René hob die Brauen. «Was verboten ist, wird interessanter. Und wer heimlich trinken muss, tankt eben gleich auf Vorrat, weil er nie weiß, ob er morgen wieder etwas bekommt. Aber du wolltest mich sicher nicht wegen meiner Arbeiten sehen und vermutlich auch nicht, um Wetten abzuschließen, wer der nächste Sieger im Preisboxen wird.»
«Warum nicht? Gene Tunney könnte der nächste Weltmeister im Schwergewicht werden. Triumph der Technik über die rohe Stärke, das müsste dir doch gefallen.»
«Du denkst, er hat eine Chance gegen Dempsey?»
«Warum nicht? Dempsey ist auf dem absteigenden Ast, und Tunney hat sogar Georges Carpentier geschlagen. Das war immer der, dem die meisten Chancen eingeräumt wurden, Dempsey abzulösen.»
Der Barkeeper schaufelte Eis in den Shaker, schüttelte ihn und stellte Eric seinen Stammdrink hin. Diese Mixgetränke zu trinken, hatte man sich in New York angewöhnt. Schnaps war stärker als Wein oder Bier und leichter zu schmuggeln. Die Cocktails trugen farbenfrohe Namen wie Blue Moon oder Cosmopolitan.
Eric zog seinen Manhattan heran, kramte in seiner Tasche und förderte einen fleckigen Umschlag zutage. «Ehe ich’s vergesse, ich habe deinen Chefredakteur getroffen. Das hier soll ich dir geben.»
René stellte seinen Drink zur Seite und nahm den Brief entgegen. Eine Kündigung war es sicher nicht, und alles andere war ihm egal. Er öffnete den Umschlag.
Eric sah ihn an, als er das Schreiben langsam sinken ließ.
«Was ist?»
Wortlos schob ihm René das Papier über die Theke.
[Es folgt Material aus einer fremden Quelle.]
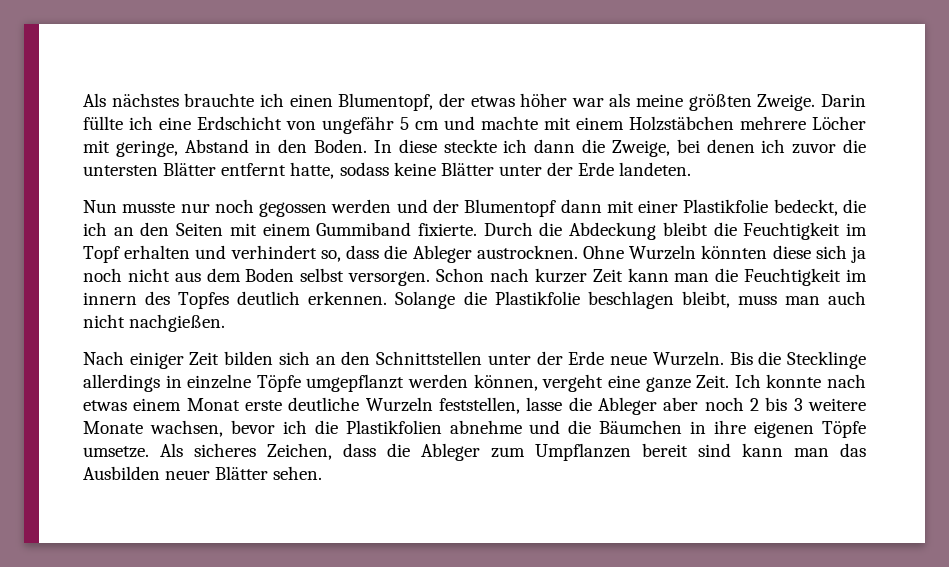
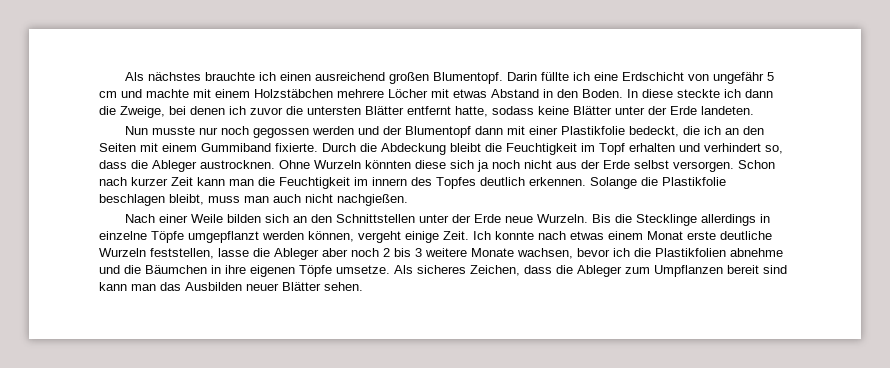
[338,93,816,111] Blumentopf, der etwas höher war als meine größten Zweige. -> [314,72,503,84] ausreichend großen Blumentopf.
[115,140,178,157] geringe, -> [453,89,487,98] etwas
[206,268,295,282] dem Boden -> [581,160,630,169] der Erde
[129,352,220,369] einiger Zeit -> [158,214,223,223] einer Weile
[607,375,691,392] eine ganze -> [405,231,439,243] einige

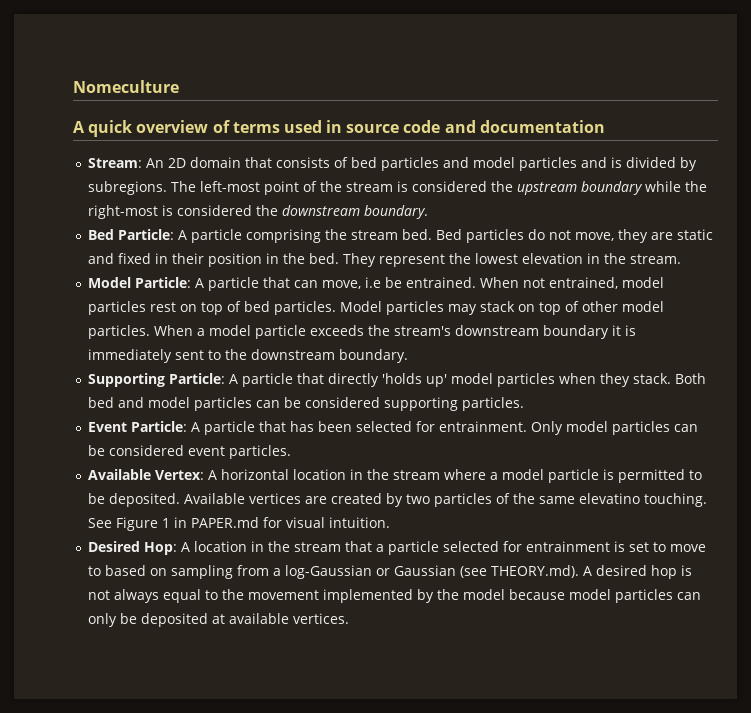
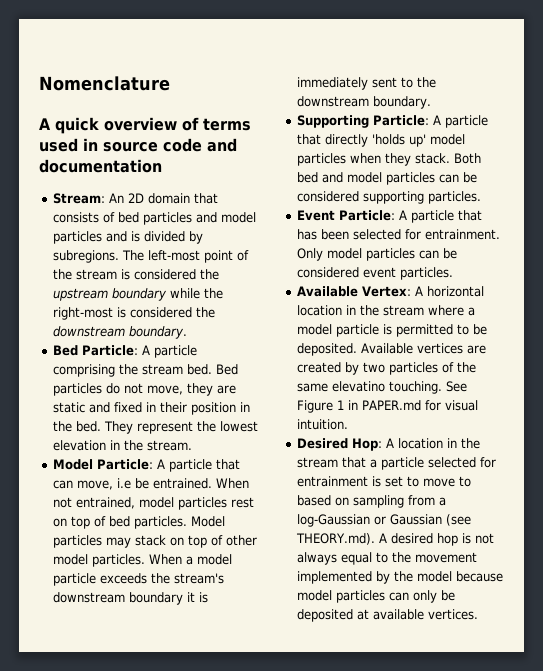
[73,80,179,93] Nomeculture -> [39,76,170,91] Nomenclature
Eric las und blickte auf. «Sie rufen dich nach München zurück?»
René sah ihn an. Etwas fühlte sich auf einmal schwer an.
In den letzten Jahren hatte er Clara vergessen wollen. Er hatte sich in sein neues Leben gestürzt, weit entfernt von ihr. Doch das Überqueren eines stygisch funkelnden Ozeans hatte nicht genügt, um sein Gedächtnis zu löschen.
Eric legte ihm die Hand auf die Schulter. «Erinnerungen?»
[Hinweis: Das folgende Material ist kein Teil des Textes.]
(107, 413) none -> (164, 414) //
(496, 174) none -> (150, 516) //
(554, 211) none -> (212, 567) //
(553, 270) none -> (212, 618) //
René nickte stumm. Auf einmal stürmten sie auf ihn ein und überwältigten ihn. Clara an jenem sonnigen Tag an der Isar, mit nackten Beinen im Wasser balancierend. Am Würmsee, als sie ihn geküsst hatte. Im Tropenhaus. Er atmete tief durch.
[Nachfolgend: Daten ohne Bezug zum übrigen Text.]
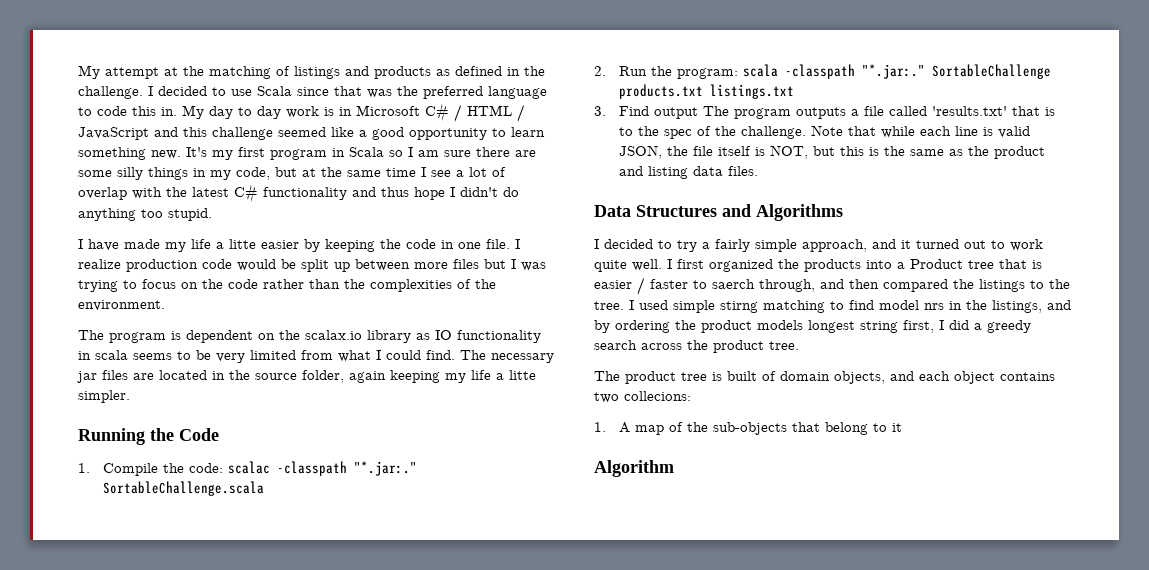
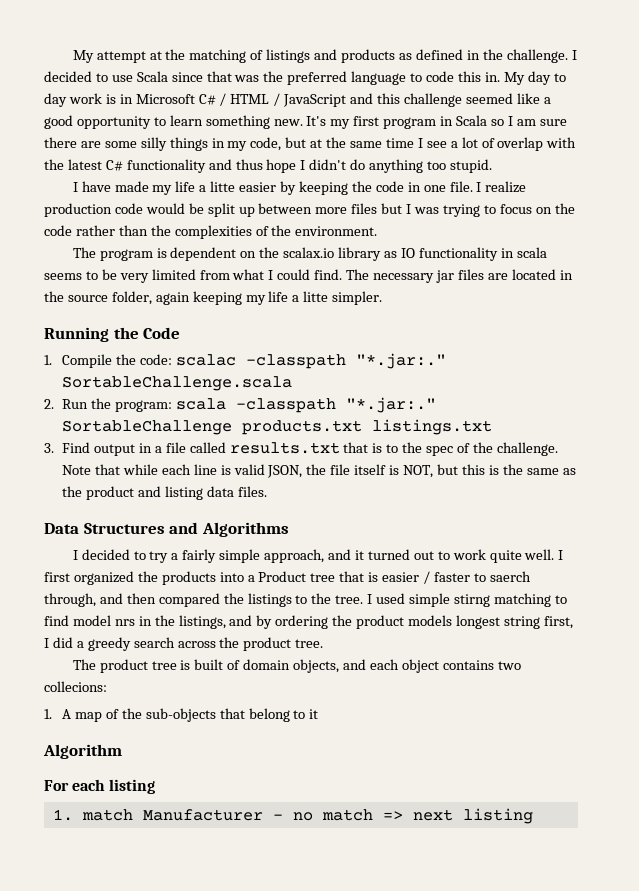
[703,106,847,119] The program outputs -> [138,443,152,453] in
[932,106,1008,116] 'results.txt' -> [229,442,340,454] results.txt
(674, 468) none -> [44,779,156,794] [52,808,533,824] // For each listing // 1. match Manufacturer - no match => next listing

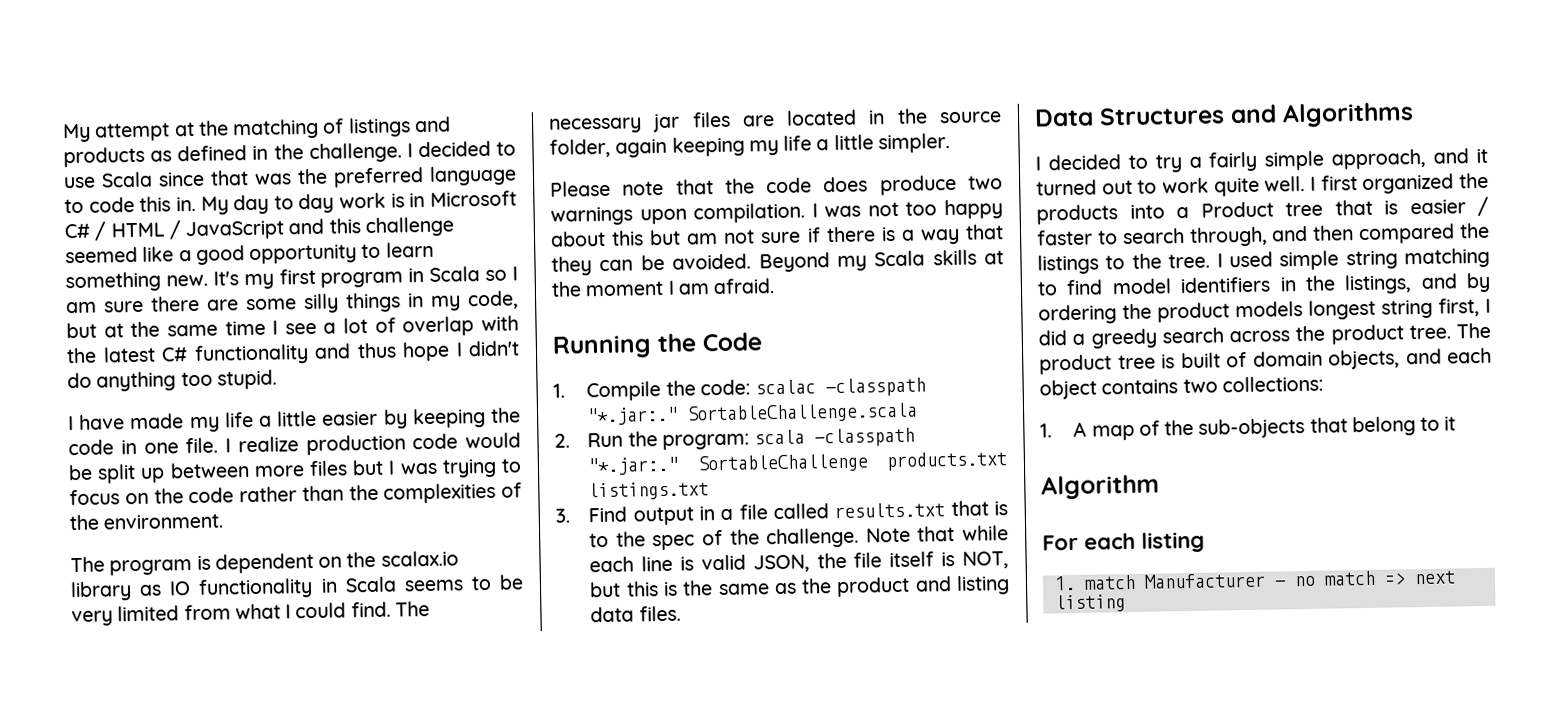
[210,181,236,192] litte -> [276,410,318,427] little
[516,247,547,258] scala -> [344,576,397,593] Scala
[303,291,329,302] litte -> [833,134,874,151] little
(383, 298) none -> [550,174,1003,197] [550,199,1003,226] [550,224,1004,247] [551,249,1004,276] [551,278,776,297] // Please note that the code does produce two warnings upon compilation. I was not too happy about this but am not sure if there is a way that they can be avoided. Beyond my Scala skills at the moment I am afraid.
[489,571,531,582] saerch -> [1121,228,1185,245] search
[453,594,490,607] stirng -> [1345,250,1398,270] string
[114,619,135,626] nrs -> [1180,276,1272,294] identifiers
(324, 643) // -> (1451, 332) none
[44,681,107,692] collecions: -> [1221,375,1324,393] collections:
«Wirst du es tun?», fragte Eric.
René blickte zweifelnd auf. «Ich weiß nicht.»
Ein Teil von ihm wollte die Vergangenheit zurückholen. Er sehnte sich nach ihrem Lebensmut. Nach ihren bissigen Kommentaren, hinter denen ganz plötzlich eine Verletzlichkeit zu spüren war, die ihn überwältigte. Es war so stark, dass es kaum auszuhalten war. Aber er wusste auch, wenn er sich der Angst, sie zu verlieren, noch einmal aussetzte, konnte es ihn vernichten. Er, der sich leichtfertig in jedes Abenteuer stürzte, fürchtete nichts so sehr wie seine eigenen Gefühle.
Sechs Tage auf dem Ozean lagen zwischen ihnen. Nur sechs Tage.